Schomburg Center For Research in Black Culture

The Schomburg Center for Research in Black Culture is a research library of the New York Public Library (NYPL) and an archive repository for information on people of African descent worldwide. Located in the Harlem section of Manhattan, it has, almost from its inception, been an integral part of the Harlem community.

The resources of the Center are broken up into five divisions, the Art and Artifacts Division, the Jean Blackwell Hutson General Research and Reference Division, the Manuscripts, Archives and Rare Books Division, the Moving Image and Recorded Sound Division, and the Photographs and Prints Division.

In addition to research services, the center hosts readings, discussions, art exhibitions, and theatrical events. It is open to the general public.

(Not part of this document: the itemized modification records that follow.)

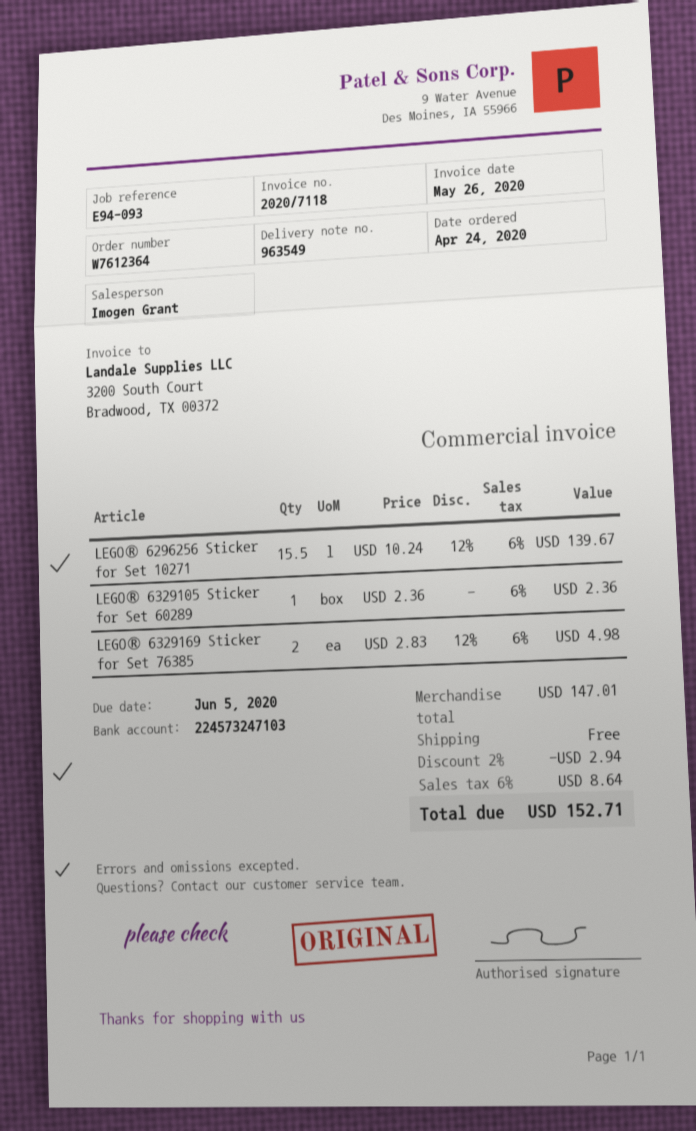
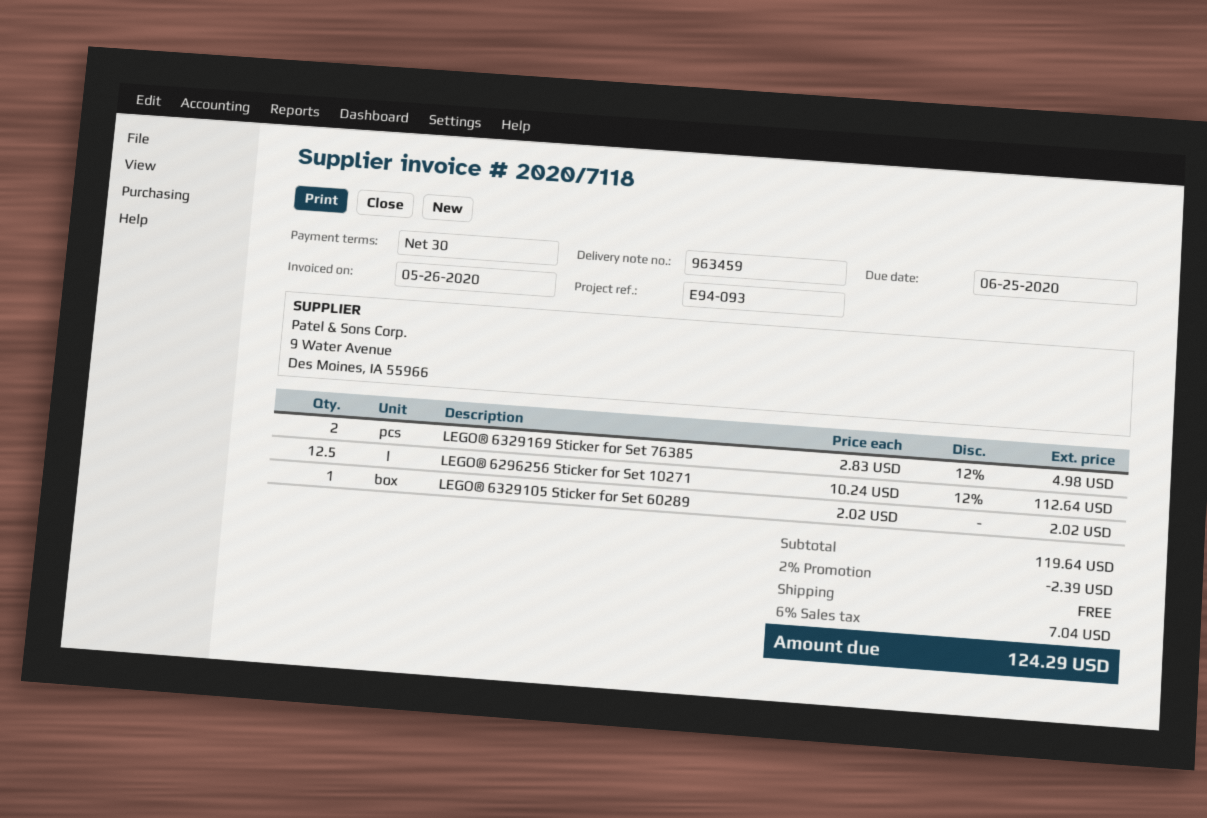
delivery note number: 963549 -> 963459
due date: 2020-06-05 -> 2020-06-25
LEGO® 6296256 Sticker for Set 10271: 15.5 x 10.24 - 12% = 139.67 -> 12.5 x 10.24 - 12% = 112.64
LEGO® 6329105 Sticker for Set 60289: 1 x 2.36 = 2.36 -> 1 x 2.02 = 2.02
subtotal: 147.01 -> 119.64
discount: 2% = 2.94 -> 2% = 2.39
tax: 6% = 8.64 -> 6% = 7.04
total: 152.71 -> 124.29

Read more about Schomburg Center For Research In Black Culture:  Schomburg Center, Collection, See Also

Famous quotes containing the words center, research, black and/or culture:

    Placing the extraordinary at the center of the ordinary, as realism does, is a great comfort to us stay-at-homes.
    Mason Cooley (b. 1927)

    Feeling that you have to be the perfect parent places a tremendous and completely unnecessary burden on you. If we’ve learned anything from the past half-century’s research on child development, it’s that children are remarkably resilient. You can make lots of mistakes and still wind up with great kids.
    Lawrence Kutner (20th century)

    The brotherhood of men does not imply their equality. Families have their fools and their men of genius, their black sheep and their saints, their worldly successes and their worldly failures. A man should treat his brothers lovingly and with justice, according to the deserts of each. But the deserts of every brother are not the same.
    Aldous Huxley (1894–1963)

    I know that there are many persons to whom it seems derogatory to link a body of philosophic ideas to the social life and culture of their epoch. They seem to accept a dogma of immaculate conception of philosophical systems.